I had been in that hospital for a month, recuperating. I could hear the whispers of the doctors and nurses who past my room. "How did he survive?" they asked. "That crash was so terrible, nobody could walk away from it."

Well, I didn't walk away from it, did I? I had to be taken to a hospital that I never wanted to go to.

I hated that hospital.

Ever since a doctor there told Otousan that I was sick. Sick with an illness that may or may not kill me.

I hated that place.

I wanted to get out. I wanted out of that place so badly, I think I was all set to run away. After all, in the end, there was nobody there to take me in when I was released, right?

If only I had the strength. I would have done just that.

But I didn't. So I was forced to stay in a hospital room, reading the same boring book over and over, all the while begging for time to go faster.

* * *

I didn't want visitors, but I got one.

My uncle.

I was half asleep when he arrived, so I barely recognized him. But after he sat down next to my bedside, I knew who he was. His blond hair and purple eyes; he reminded me of Okaasan. I looked over to him, my eyes screaming for sleep. He grabbed my hand slowly and held it gently. My ears were never the best when I was just waking up or trying to fall asleep, so I barely heard him.
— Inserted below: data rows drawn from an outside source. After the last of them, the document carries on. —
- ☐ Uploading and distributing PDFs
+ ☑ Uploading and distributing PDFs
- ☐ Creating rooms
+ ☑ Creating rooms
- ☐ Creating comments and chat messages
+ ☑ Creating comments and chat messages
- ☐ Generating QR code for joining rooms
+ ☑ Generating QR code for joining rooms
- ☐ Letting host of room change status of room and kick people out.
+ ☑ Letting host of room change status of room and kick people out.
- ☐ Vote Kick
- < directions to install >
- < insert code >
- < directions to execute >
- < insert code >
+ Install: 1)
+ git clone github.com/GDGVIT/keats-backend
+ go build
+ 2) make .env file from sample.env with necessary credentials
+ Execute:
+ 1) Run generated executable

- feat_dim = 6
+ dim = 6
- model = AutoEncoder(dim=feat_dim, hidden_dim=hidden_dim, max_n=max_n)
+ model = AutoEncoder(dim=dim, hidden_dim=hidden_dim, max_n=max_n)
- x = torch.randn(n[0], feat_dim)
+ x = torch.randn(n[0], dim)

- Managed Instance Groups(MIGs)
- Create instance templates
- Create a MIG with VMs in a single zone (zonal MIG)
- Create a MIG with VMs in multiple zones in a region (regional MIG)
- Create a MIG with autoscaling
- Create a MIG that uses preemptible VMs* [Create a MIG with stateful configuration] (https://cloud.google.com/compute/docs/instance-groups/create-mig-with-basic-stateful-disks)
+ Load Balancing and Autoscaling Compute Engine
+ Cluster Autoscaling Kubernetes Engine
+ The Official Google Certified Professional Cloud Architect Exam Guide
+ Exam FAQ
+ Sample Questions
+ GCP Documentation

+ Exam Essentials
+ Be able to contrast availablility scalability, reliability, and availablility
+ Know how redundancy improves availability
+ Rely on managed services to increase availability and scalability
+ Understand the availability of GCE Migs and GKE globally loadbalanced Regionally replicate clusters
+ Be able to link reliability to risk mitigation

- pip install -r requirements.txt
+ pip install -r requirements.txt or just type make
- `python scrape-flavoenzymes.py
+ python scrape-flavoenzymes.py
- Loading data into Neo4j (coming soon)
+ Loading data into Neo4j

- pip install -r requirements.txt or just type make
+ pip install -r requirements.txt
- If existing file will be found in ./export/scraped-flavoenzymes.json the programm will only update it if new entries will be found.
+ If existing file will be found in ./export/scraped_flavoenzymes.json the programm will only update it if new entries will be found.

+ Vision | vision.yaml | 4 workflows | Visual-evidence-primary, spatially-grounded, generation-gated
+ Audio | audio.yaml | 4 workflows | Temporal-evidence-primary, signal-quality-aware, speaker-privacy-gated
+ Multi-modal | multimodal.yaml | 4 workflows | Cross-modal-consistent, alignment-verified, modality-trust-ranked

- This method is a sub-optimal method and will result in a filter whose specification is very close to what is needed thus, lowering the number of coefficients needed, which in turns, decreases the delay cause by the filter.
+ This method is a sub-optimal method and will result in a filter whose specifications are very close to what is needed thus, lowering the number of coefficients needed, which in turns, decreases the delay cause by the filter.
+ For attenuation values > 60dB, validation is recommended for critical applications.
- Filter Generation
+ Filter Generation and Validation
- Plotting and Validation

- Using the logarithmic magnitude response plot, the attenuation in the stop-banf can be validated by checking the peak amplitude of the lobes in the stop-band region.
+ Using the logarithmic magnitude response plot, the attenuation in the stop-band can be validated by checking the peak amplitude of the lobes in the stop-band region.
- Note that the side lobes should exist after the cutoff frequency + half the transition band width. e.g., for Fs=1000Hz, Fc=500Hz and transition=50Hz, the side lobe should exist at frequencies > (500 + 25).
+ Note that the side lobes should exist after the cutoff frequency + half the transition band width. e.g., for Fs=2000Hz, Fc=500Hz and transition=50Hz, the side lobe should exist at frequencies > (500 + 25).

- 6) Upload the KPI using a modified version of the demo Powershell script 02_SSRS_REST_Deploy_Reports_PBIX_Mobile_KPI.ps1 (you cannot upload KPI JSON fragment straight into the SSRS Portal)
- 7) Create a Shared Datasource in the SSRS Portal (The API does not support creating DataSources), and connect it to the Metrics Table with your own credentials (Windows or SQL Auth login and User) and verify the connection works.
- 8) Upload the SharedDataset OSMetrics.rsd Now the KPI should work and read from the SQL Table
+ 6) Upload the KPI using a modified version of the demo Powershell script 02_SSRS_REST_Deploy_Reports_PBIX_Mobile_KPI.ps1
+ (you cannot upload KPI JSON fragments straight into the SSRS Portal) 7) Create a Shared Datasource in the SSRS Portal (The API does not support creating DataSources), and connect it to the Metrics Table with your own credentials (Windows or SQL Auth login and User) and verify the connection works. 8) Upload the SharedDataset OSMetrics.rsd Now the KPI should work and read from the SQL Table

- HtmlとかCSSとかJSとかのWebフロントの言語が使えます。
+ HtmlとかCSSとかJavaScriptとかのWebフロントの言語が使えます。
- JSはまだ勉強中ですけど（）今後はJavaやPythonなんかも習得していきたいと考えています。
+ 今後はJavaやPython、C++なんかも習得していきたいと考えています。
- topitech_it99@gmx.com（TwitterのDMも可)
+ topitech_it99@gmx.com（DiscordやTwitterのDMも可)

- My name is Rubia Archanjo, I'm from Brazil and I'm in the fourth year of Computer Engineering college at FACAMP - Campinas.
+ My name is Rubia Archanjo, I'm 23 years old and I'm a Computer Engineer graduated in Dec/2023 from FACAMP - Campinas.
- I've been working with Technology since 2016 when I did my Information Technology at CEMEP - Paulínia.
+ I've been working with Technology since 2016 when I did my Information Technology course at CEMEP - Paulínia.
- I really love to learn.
When I heard him say, "It's going to be alright, son."

Lots of people had called me that. Lots of people had said those very same words to me. Well, I could safely say it was **not** going to be alright. My parents were gone, and they were not coming back. How could everything possibly be alright? There were some days when I just couldn't understand grownups.

I didn't answer him when he spoke. Instead, I just fell asleep. I just wanted the nightmare to end, even though I knew it wouldn't.

Nightmares that happen you're awake never end. You can only bear with it.

* * *

After that long and arduous month had passed, I was allowed to leave. Not that I especially cared. I had nobody to return to. The small apartment that we all lived in was far from inviting. I felt like it was telling me to leave. I could feel the pictures on the walls taunting me; blaming me for everything.

I couldn't stand it there anymore! That home wasn't a home! It was nothing more than a simple apartment, doomed to be abandoned. All the memories on the walls, all the tears that were streaming down my face did was remind me of the terrible truth.

That it wasn't a dream.

And I was never going to wake up.

I had thought that I had accepted that in the hospital, but apparently I didn't.

The reality that I was an orphan finally dawned on me, and I left that apartment, with nothing more than Galaxy-Eyes Photon Dragon to remind me of the happy times.

Just as I left that now-horrid place, I bumped into him.

Dr. Faker.

My uncle.

The look on his face was just as torn apart as I felt. "Dr. Faker," I said, my voice cracking as I struggled to contain myself.

He placed his large hands on my shoulders and said it again.

"It's going to be alright."

I couldn't contain myself anymore. The dam that held my tears in place burst and I let everything out. I grabbed onto his jacket and just sobbed.

There was nothing else I could do.

All Faker did after that was wrap his arms around me, still telling me that everything was going to be alright.

I wanted to believe him. I really did.

But with me sick, my parents gone, my old home cold, I couldn't find any reason to believe it.

* * *

Dr. Faker adopted me after that. He gave me his last name and took me under his wing.

Kaito Tenjo.

I had to admit, it sounded nice. It suited me.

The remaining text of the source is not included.